Завершая настоящий очерк, вспомним, как, выступая в 2020 г. на симпозиуме перед отечественными и зарубежными учеными, председатель КНР Си Цзиньпин подчеркнул, что международное сотрудничество в области науки и технологий актуально во все времена. Чем больше Китай будет сталкиваться с давлением извне, тем больше он будет стараться избегать изоляции. [36] Во время другого своего выступления в 2021 г. в Чжунгуаньцуне («китайская Кремниевая долина») действующий лидер КНР заявил, что его страна намерена укреплять международные научно-технические обмены, проявляя более открытую позицию, и будет активно участвовать в глобальных инновационных сетях, чтобы совместно с иностранными партнерами продвигать фундаментальные исследования, а также применение передовых научно-технологических достижений. [37]
Для этого имеется крепкая образовательная база.
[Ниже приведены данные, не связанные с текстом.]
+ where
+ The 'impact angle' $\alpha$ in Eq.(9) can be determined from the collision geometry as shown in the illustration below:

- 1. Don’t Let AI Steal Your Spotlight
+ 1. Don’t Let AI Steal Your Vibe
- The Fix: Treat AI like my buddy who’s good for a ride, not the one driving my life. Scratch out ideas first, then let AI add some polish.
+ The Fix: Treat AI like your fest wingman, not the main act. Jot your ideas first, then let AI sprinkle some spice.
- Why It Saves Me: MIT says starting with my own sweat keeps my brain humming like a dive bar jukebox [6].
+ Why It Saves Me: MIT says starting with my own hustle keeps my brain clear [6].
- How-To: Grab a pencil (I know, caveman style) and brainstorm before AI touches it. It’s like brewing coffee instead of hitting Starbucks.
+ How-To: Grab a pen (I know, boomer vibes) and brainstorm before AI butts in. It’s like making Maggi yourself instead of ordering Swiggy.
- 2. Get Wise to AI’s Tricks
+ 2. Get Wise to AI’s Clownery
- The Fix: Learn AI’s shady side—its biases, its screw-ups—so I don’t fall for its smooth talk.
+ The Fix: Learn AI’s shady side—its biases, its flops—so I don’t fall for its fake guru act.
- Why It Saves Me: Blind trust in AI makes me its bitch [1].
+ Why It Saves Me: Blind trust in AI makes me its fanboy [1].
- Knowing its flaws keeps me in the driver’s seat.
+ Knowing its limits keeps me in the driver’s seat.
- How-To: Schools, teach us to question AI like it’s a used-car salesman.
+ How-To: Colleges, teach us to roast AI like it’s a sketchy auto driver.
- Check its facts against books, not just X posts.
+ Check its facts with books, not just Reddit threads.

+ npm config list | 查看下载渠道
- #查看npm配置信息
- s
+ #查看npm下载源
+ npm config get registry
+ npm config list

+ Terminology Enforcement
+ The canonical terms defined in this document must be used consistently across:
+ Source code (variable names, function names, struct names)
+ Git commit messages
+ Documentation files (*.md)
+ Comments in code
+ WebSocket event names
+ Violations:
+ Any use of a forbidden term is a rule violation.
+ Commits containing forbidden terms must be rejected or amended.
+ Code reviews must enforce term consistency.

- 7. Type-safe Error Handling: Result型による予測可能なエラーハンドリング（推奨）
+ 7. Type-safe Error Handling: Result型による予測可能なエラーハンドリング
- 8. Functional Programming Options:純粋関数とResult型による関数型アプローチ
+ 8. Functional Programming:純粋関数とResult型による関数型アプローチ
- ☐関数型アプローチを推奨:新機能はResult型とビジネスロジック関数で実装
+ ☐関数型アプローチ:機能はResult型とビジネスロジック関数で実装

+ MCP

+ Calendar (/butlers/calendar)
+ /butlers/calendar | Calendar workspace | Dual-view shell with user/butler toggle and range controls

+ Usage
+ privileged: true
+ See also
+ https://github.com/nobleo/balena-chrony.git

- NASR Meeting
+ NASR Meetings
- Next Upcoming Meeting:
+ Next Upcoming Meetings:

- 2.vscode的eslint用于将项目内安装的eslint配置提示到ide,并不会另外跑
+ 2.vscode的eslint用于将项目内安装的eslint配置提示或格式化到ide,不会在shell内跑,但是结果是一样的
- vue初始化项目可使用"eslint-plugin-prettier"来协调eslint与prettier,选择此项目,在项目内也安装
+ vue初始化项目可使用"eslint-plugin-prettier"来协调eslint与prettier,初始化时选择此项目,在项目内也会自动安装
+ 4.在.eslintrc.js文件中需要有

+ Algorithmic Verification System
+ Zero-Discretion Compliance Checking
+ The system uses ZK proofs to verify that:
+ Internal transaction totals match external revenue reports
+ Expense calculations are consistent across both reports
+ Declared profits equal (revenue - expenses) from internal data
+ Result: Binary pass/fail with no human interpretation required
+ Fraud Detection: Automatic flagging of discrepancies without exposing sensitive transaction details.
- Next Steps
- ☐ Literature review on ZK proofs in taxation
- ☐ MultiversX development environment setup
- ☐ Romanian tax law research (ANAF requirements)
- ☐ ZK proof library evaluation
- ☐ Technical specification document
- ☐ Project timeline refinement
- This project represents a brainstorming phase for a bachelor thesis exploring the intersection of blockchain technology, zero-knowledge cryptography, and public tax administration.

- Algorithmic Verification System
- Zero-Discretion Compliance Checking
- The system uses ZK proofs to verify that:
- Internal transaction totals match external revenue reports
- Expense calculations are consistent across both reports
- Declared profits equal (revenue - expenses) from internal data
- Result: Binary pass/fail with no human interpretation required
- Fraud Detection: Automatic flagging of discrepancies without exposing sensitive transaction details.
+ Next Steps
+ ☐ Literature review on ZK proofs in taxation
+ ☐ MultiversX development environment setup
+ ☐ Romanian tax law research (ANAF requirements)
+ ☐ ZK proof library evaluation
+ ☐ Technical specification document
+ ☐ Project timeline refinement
Во многих китайских университетах существуют специализированные программы по профессиональной подготовке научных дипломатов. Одной из исторически первых кузниц кадров для подразделений Министерства науки и технологий, занимающихся вопросами международного сотрудничества, стал Шанхайский университет. В 1992 г., когда вуз еще носил название Шанхайского технического университета, в нем впервые была открыта программа «Научная дипломатия и международный обмен технологиями». Сейчас многие выпускники программы успешно трудятся на данном поприще, занимая высокие должности в центральном аппарате Министерства, а также в его загранучреждениях. Полагаем, что этот опыт российские образовательные организации могли бы частично перенять у китайских партнеров. В случае успешной адаптации его последующее применение научными дипломатами-практиками, представляющими обе страны, могло бы также внести свою лепту в развитие российской-китайской научной дружбы.